Another company, Sentry Bay, is operating under the assumption that Microsoft (Nasdaq: MSFT - news) Outlook and Outlook Express will be infected by malware in 2003. To help lessen the likely blow to corporate systems, it is offering ViraLock, a program that encrypts user address books to prevent viruses from replicating via that channel.

Beyond the Perimeter

Meanwhile, Forrester (Nasdaq: FORR - news) analyst Laura Koetzle told NewsFactor that the time-honored concept of securing a network's perimeter, though still important, will not be enough in the coming year. "I think that host-based intrusion detection and prevention is definitely going to become more important," she noted. "Most corporate security folks have grasped that perimeter security isn't good enough anymore; they actually need a layered defense."

Toward that goal, Koetzle recommended Zone Labs' Integrity and Intercept products, which provide host-based intrusion detection. In other words, Koetzle said, these offerings "monitor the behavior of an end-point PC." If the PC "exceeds parameters" -- if it behaves in an abnormal fashion -- the software can detect and halt the questionable behavior before an infected PC can damage other machines on the network.
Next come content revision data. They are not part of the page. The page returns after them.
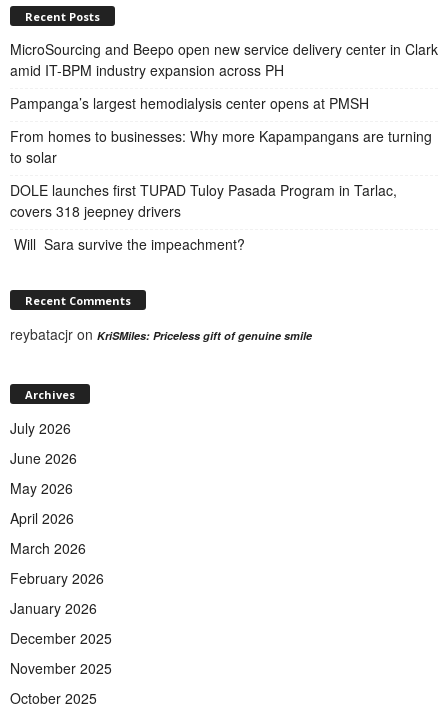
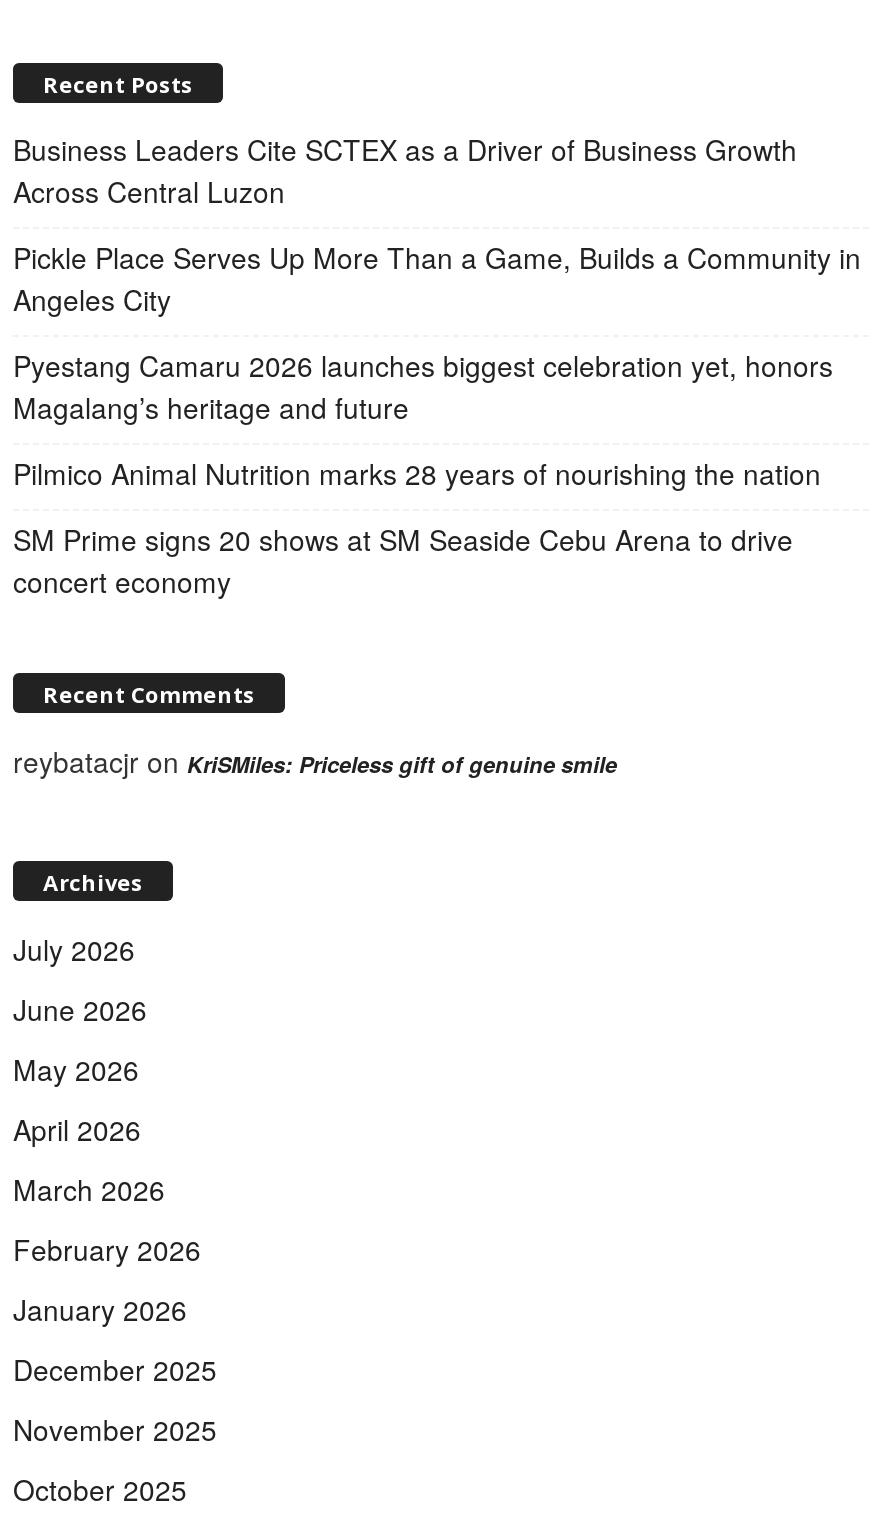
- MicroSourcing and Beepo open new service delivery center in Clark
- amid IT-BPM industry expansion across PH
+ Business Leaders Cite SCTEX as a Driver of Business Growth
+ Across Central Luzon

- Pampanga’s largest hemodialysis center opens at PMSH
+ Pickle Place Serves Up More Than a Game, Builds a Community in
+ Angeles City

- From homes to businesses: Why more Kapampangans are turning
- to solar
+ Pyestang Camaru 2026 launches biggest celebration yet, honors
+ Magalang’s heritage and future

- DOLE launches first TUPAD Tuloy Pasada Program in Tarlac,
- covers 318 jeepney drivers
+ Pilmico Animal Nutrition marks 28 years of nourishing the nation

- Will Sara survive the impeachment?
+ SM Prime signs 20 shows at SM Seaside Cebu Arena to drive
+ concert economy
Zone Labs Integrity has two components: a desktop solution, not surprisingly called "Integrity Desktop," and a central management console for firewalls, antivirus software and VPNs (virtual private networks). According to Ian Robinson, director of enterprise products at Zone Labs, Integrity Desktop is very similar to the company's consumer firewall product, Zone Alarm. He told NewsFactor that the company decided to produce this enterprise offering when it found that "people were placing orders for several thousand [licenses for Zone Alarm]."

Beyond Products: The Big Picture

When asked what the biggest security threat will be in 2003, Rasmussen had a simple answer -- but it is one that a software or hardware product cannot solve. He told NewsFactor that shrinking or flat security budgets will hamper CIOs' and CTOs' efforts to secure their networks. However, the ramifications of lax security may be more costly than the monetary outlay required to secure those networks properly in the first place.

Rasmussen explained that litigation may be a potential consequence of security break-ins due to negligence, even if such negligence is an inescapable consequence of limited security budgets. In such a scenario, a lawyer might be as hot a commodity as any product -- after the fact, at least. Rasmussen mentioned that a new California law will require any business that does business with California residents to disclose any security compromise that might leak personal information. The scope of this law is broad, and it is untested in the courts so far.

Eat Your Vegetables

Forrester analyst Koetzle also said the most-needed security item is unlikely to appear on the menu of vendor product offerings. According to Koetzle, the advice that companies do not want to hear -- and will not hear from security vendors -- is that "it's really about process and awareness by employees." Therefore, enterprises' top priority should be "a lot of training and making sure that all employees are aware to the level that they need to be. I'd venture to say that no one has everyone at the right levels of [security] awareness."

She added that most vendors "tend to do a very good job of stirring up a lot of fear and not as good a job at helping people figure out how to fix it.... That's much harder to do than buy shiny new software or hardware."